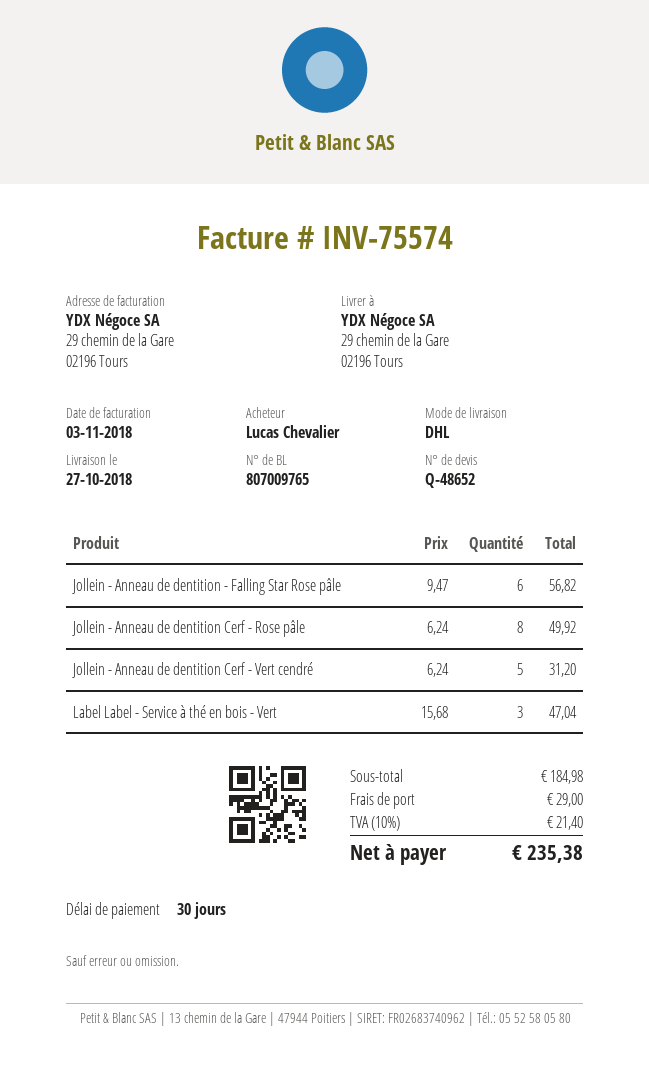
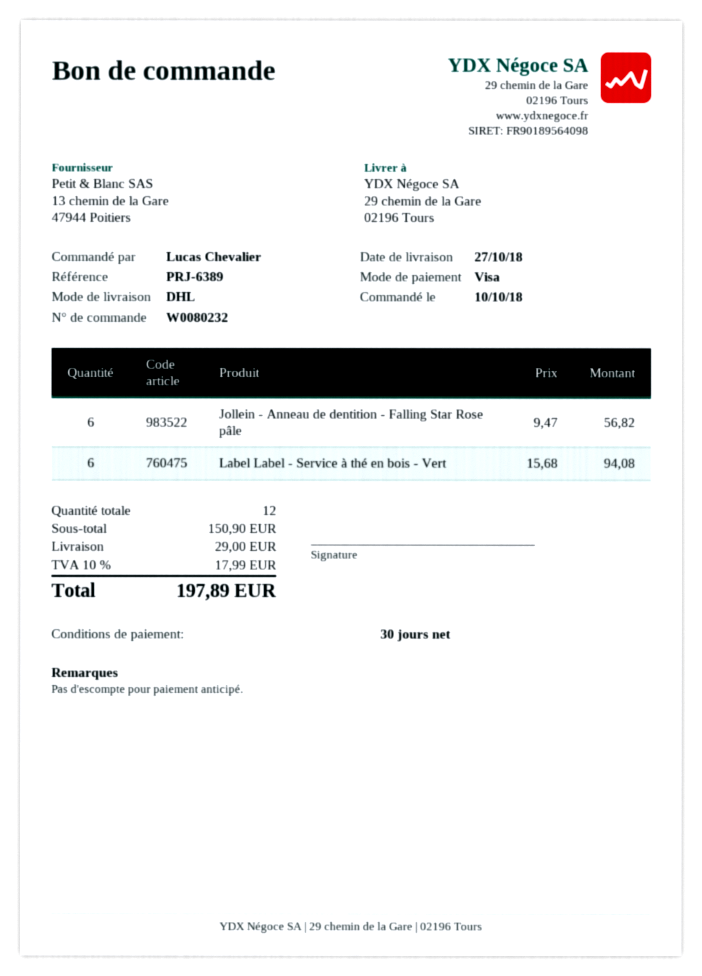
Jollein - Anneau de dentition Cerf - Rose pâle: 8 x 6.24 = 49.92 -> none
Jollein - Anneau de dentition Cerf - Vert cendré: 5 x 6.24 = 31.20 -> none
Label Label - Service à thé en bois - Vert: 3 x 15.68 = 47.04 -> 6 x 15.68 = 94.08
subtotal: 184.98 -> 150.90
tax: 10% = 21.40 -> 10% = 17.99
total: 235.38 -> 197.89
------------------------------------------------
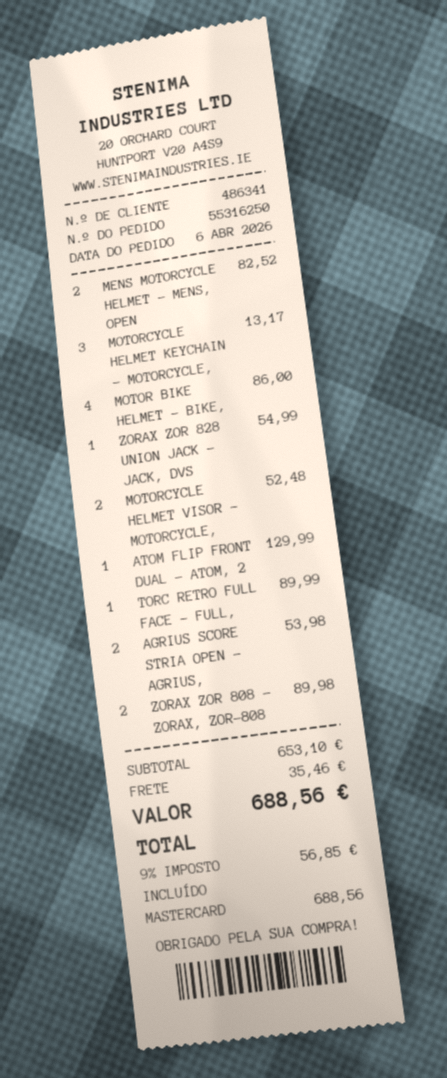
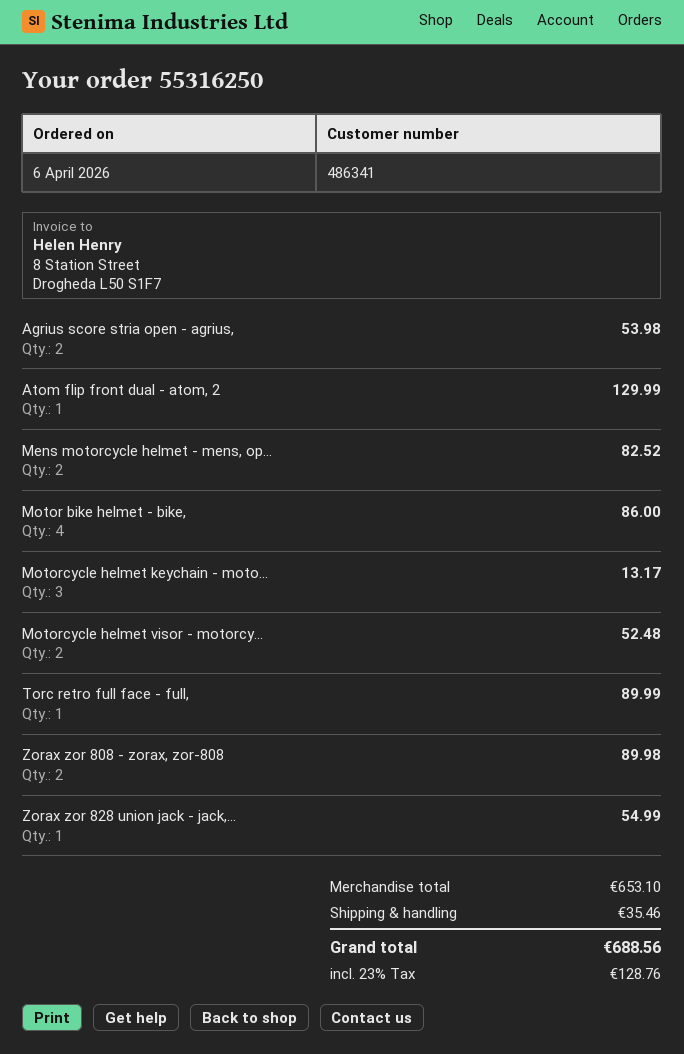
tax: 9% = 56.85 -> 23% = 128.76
------------------------------------------------
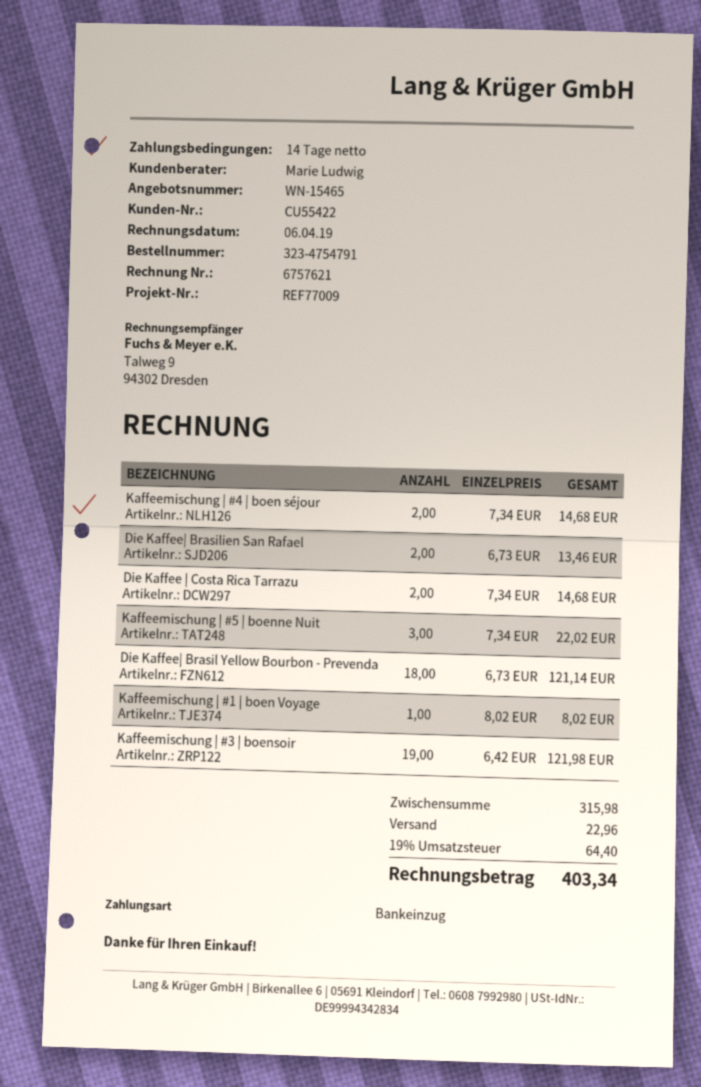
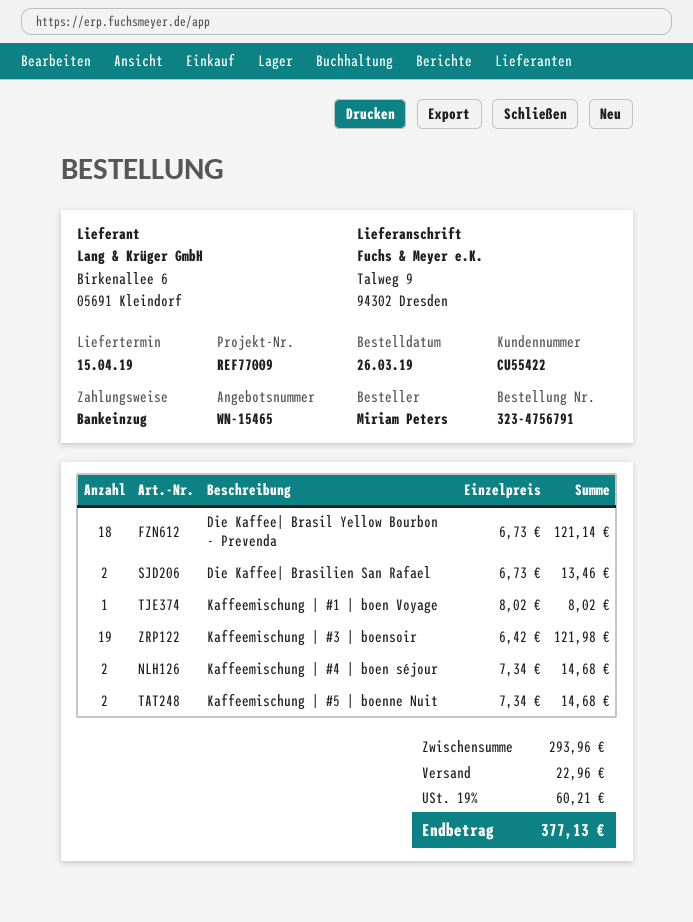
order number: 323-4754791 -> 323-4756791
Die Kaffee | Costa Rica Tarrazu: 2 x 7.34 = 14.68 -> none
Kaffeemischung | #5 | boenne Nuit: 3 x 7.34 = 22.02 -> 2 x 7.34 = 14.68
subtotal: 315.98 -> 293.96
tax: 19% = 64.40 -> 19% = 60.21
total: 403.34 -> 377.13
------------------------------------------------
Every line from the line containing "Jollein - Anneau de dentition Cerf - Vert" through the line containing "total: 235.38 -> 197.89" in the records above must be retyped exactly. Leave out the rest.

Result of this exercise.
Jollein - Anneau de dentition Cerf - Vert cendré: 5 x 6.24 = 31.20 -> none
Label Label - Service à thé en bois - Vert: 3 x 15.68 = 47.04 -> 6 x 15.68 = 94.08
subtotal: 184.98 -> 150.90
tax: 10% = 21.40 -> 10% = 17.99
total: 235.38 -> 197.89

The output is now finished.